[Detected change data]
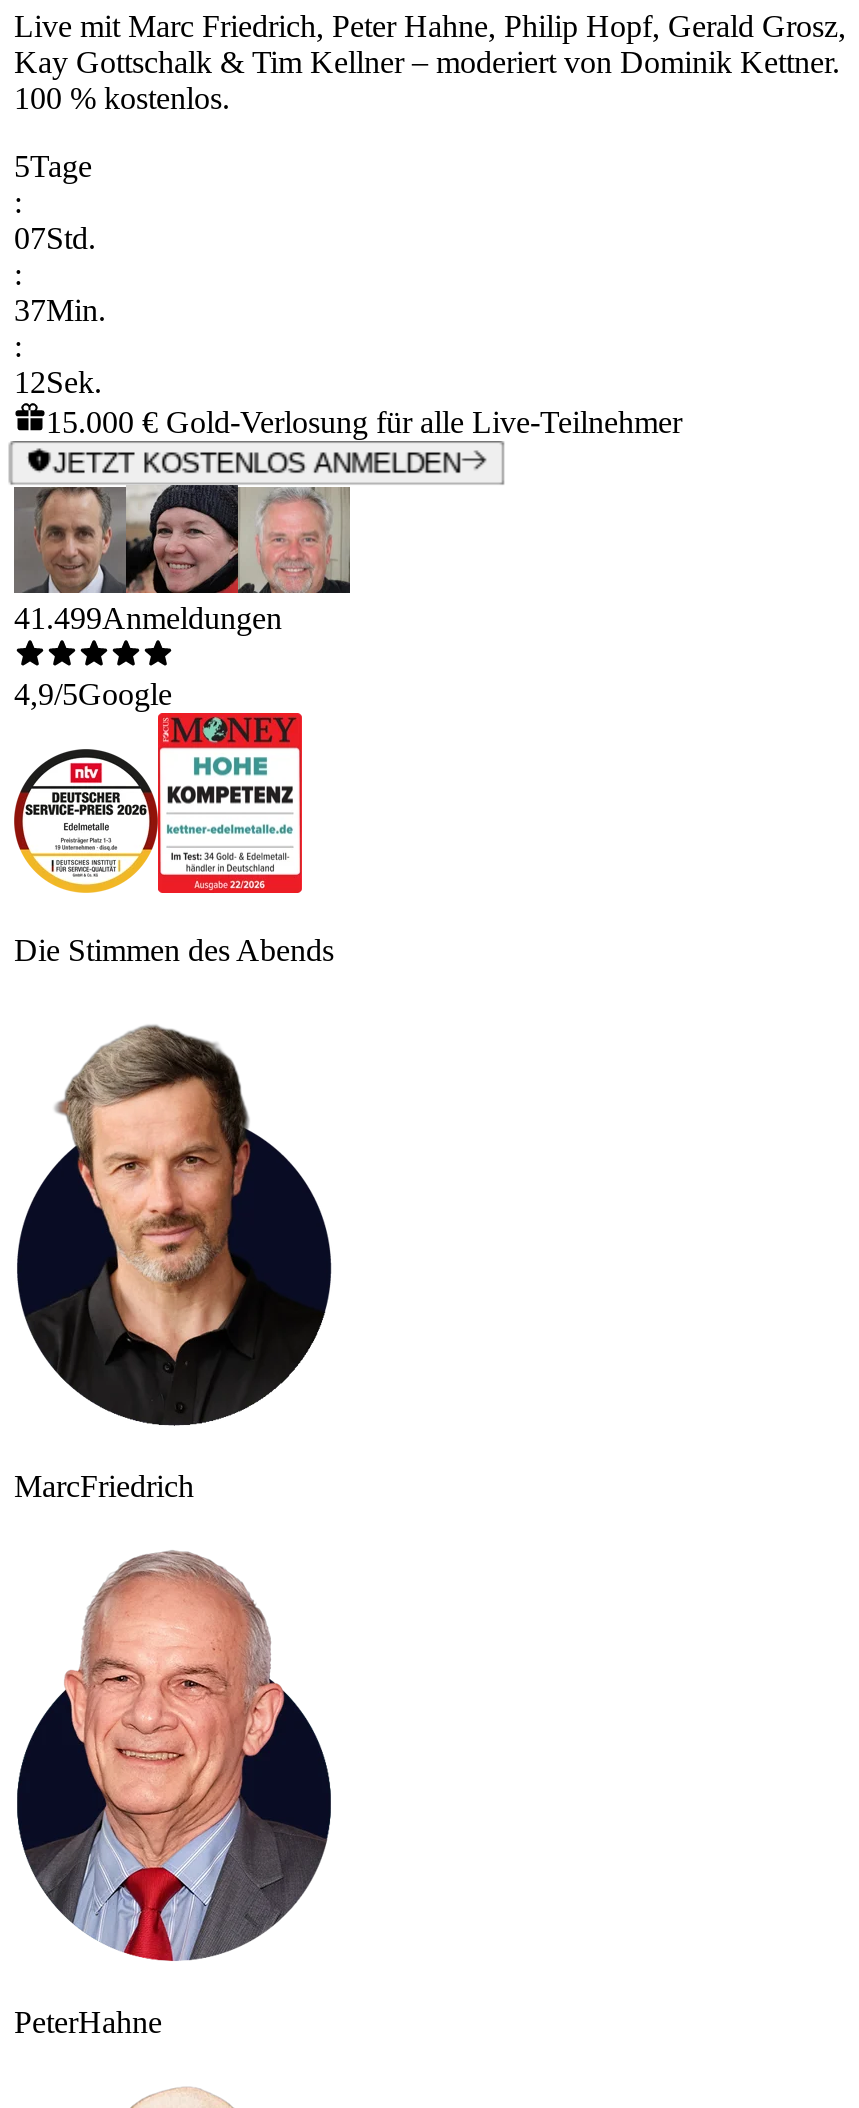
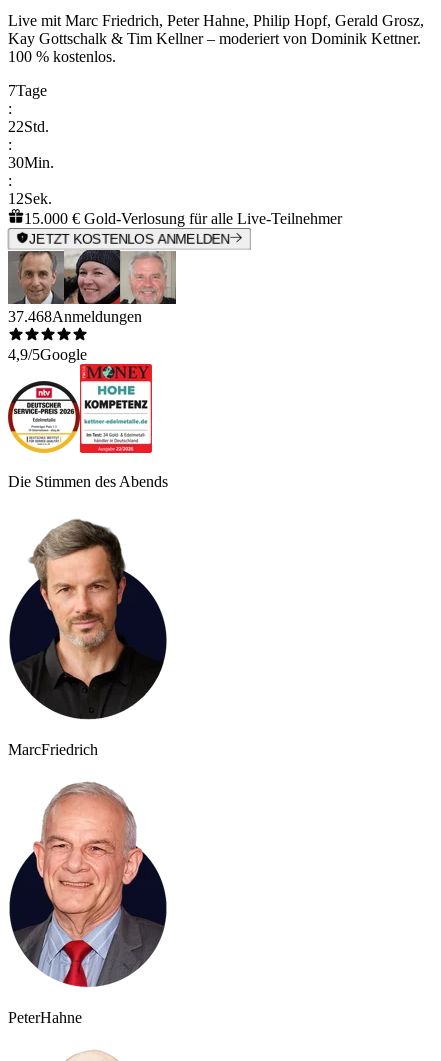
- 5Tage
+ 7Tage

- 07Std.
+ 22Std.

- 37Min.
+ 30Min.

- 41.499Anmeldungen
+ 37.468Anmeldungen
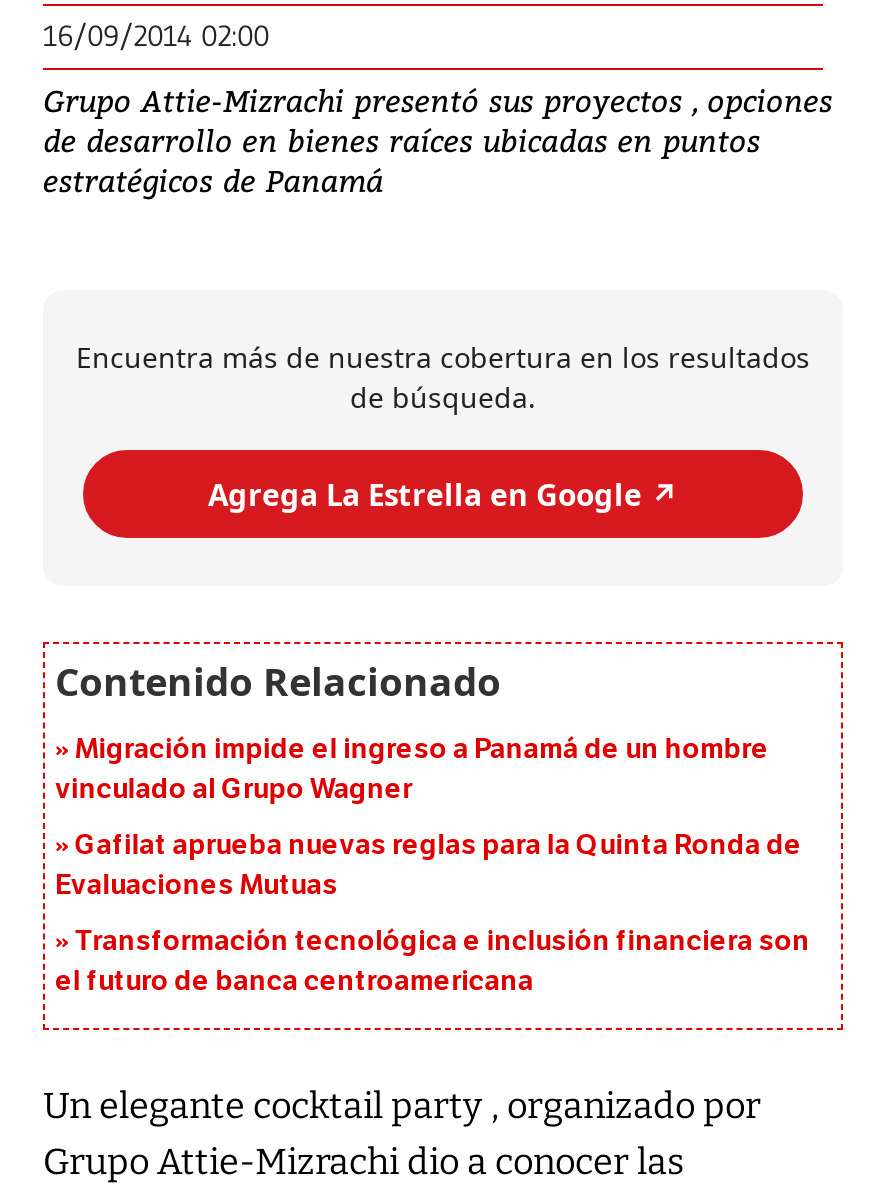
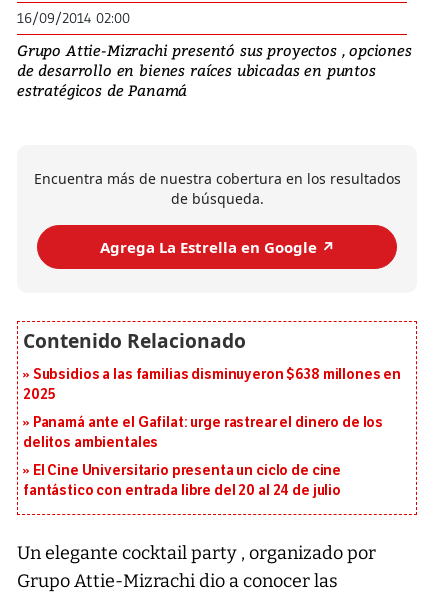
- Migración impide el ingreso a Panamá de un hombre
- vinculado al Grupo Wagner
+ Subsidios a las familias disminuyeron $638 millones en
+ 2025

- Gafilat aprueba nuevas reglas para la Quinta Ronda de
- Evaluaciones Mutuas
+ Panamá ante el Gafilat: urge rastrear el dinero de los
+ delitos ambientales

- Transformación tecnológica e inclusión financiera son
- el futuro de banca centroamericana
+ El Cine Universitario presenta un ciclo de cine
+ fantástico con entrada libre del 20 al 24 de julio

Prompt = Return each of the lines exactly as they appear above, with no images.

Solution =
- 5Tage
+ 7Tage

- 07Std.
+ 22Std.

- 37Min.
+ 30Min.

- 41.499Anmeldungen
+ 37.468Anmeldungen
- Migración impide el ingreso a Panamá de un hombre
- vinculado al Grupo Wagner
+ Subsidios a las familias disminuyeron $638 millones en
+ 2025

- Gafilat aprueba nuevas reglas para la Quinta Ronda de
- Evaluaciones Mutuas
+ Panamá ante el Gafilat: urge rastrear el dinero de los
+ delitos ambientales

- Transformación tecnológica e inclusión financiera son
- el futuro de banca centroamericana
+ El Cine Universitario presenta un ciclo de cine
+ fantástico con entrada libre del 20 al 24 de julio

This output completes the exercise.